A friend of mine called me yesterday after he heard the news that the British authorities had thwarted a plot to blow up 10 American airliners over the Atlantic Ocean. “This is why we need electronic passports,” he said. “The concerns about potential privacy abuses are minor compared to the need to protect the public. It’s a trade-off.”

His point is valid, and I know a lot of people share this view. But I disagree that people have to give up their privacy in exchange for security, at least when it comes to RFID transponders in passports. I understand that people have concerns that their identity or other data on their passport could be compromised if someone could remotely read the data from their e-passport without their knowledge. But the industry can solve this problem and ensure that the data on the tag could not be read when the passport is not open.

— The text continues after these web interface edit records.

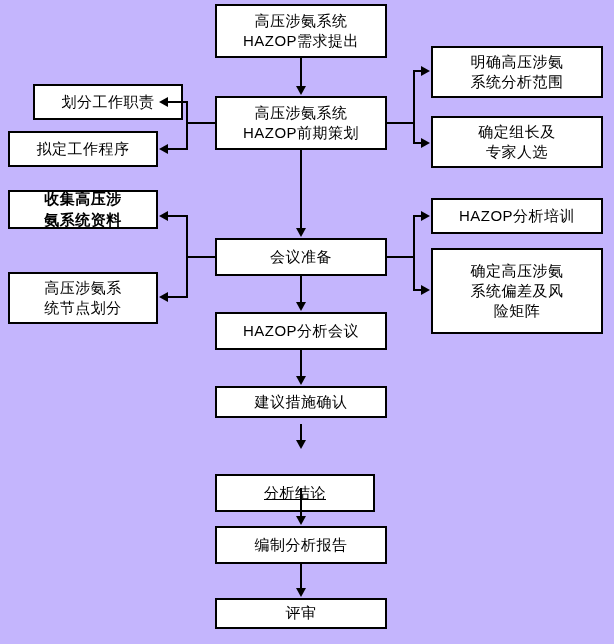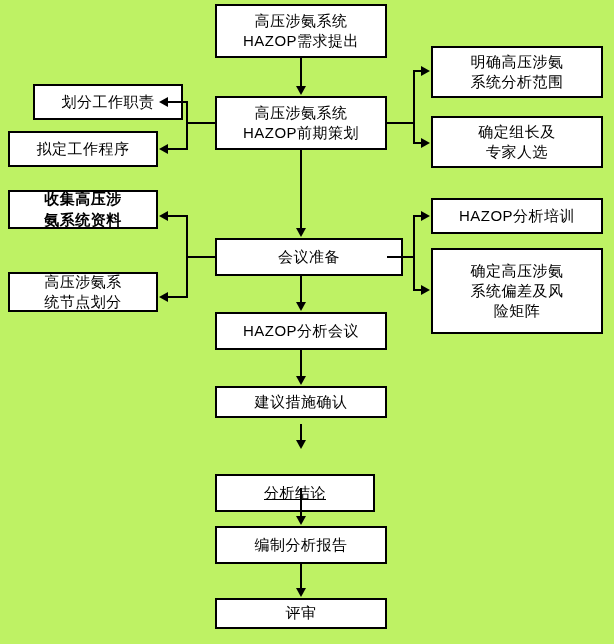--- a/index.html
+++ b/index.html
@@ -14,7 +14,7 @@
     position: relative;
     width: 614px;
     height: 644px;
-    background: #bef264;
+    background: #c4b5fd;
     overflow: hidden;
   }
   .node {

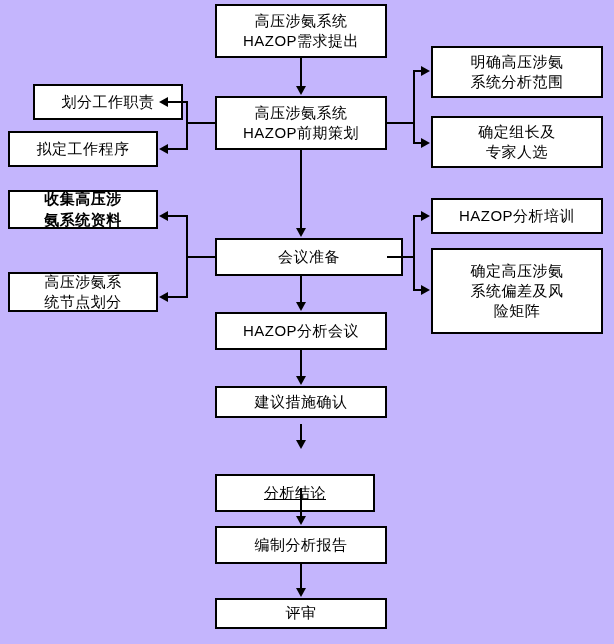--- a/index.html
+++ b/index.html
@@ -106,7 +106,7 @@
 统节点划分</span>
   </div>
 
-  <div class="node" style="left:215px;top:238px;width:188px;height:38px;text-align:right;">
+  <div class="node" style="left:215px;top:238px;width:172px;height:38px;text-align:right;">
     <span>会议准备</span>
   </div>
 

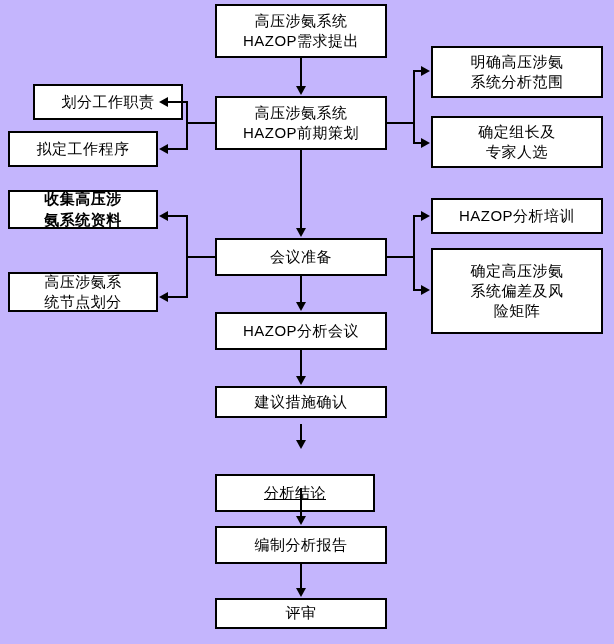--- a/index.html
+++ b/index.html
@@ -101,7 +101,7 @@
 氨系统资料</span>
   </div>
 
-  <div class="node" style="left:8px;top:272px;width:150px;height:40px;">
+  <div class="node" style="left:8px;top:272px;width:150px;height:52px;">
     <span>高压涉氨系
 统节点划分</span>
   </div>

I don’t think the RFID industry should argue that people have to sacrifice some privacy for security. Vendors should focus on developing foolproof solutions that protect people’s privacy while providing greater security. It would also help to know whether RFID-enabled passports do, in fact, improve security. It would be good for vendors of RFID’s potential impact on border security. Right now, RFID is getting a lot of bad press, and no one is studying the potential to use e-passports to identify potential terrorists and thwart plots like the one in England this week.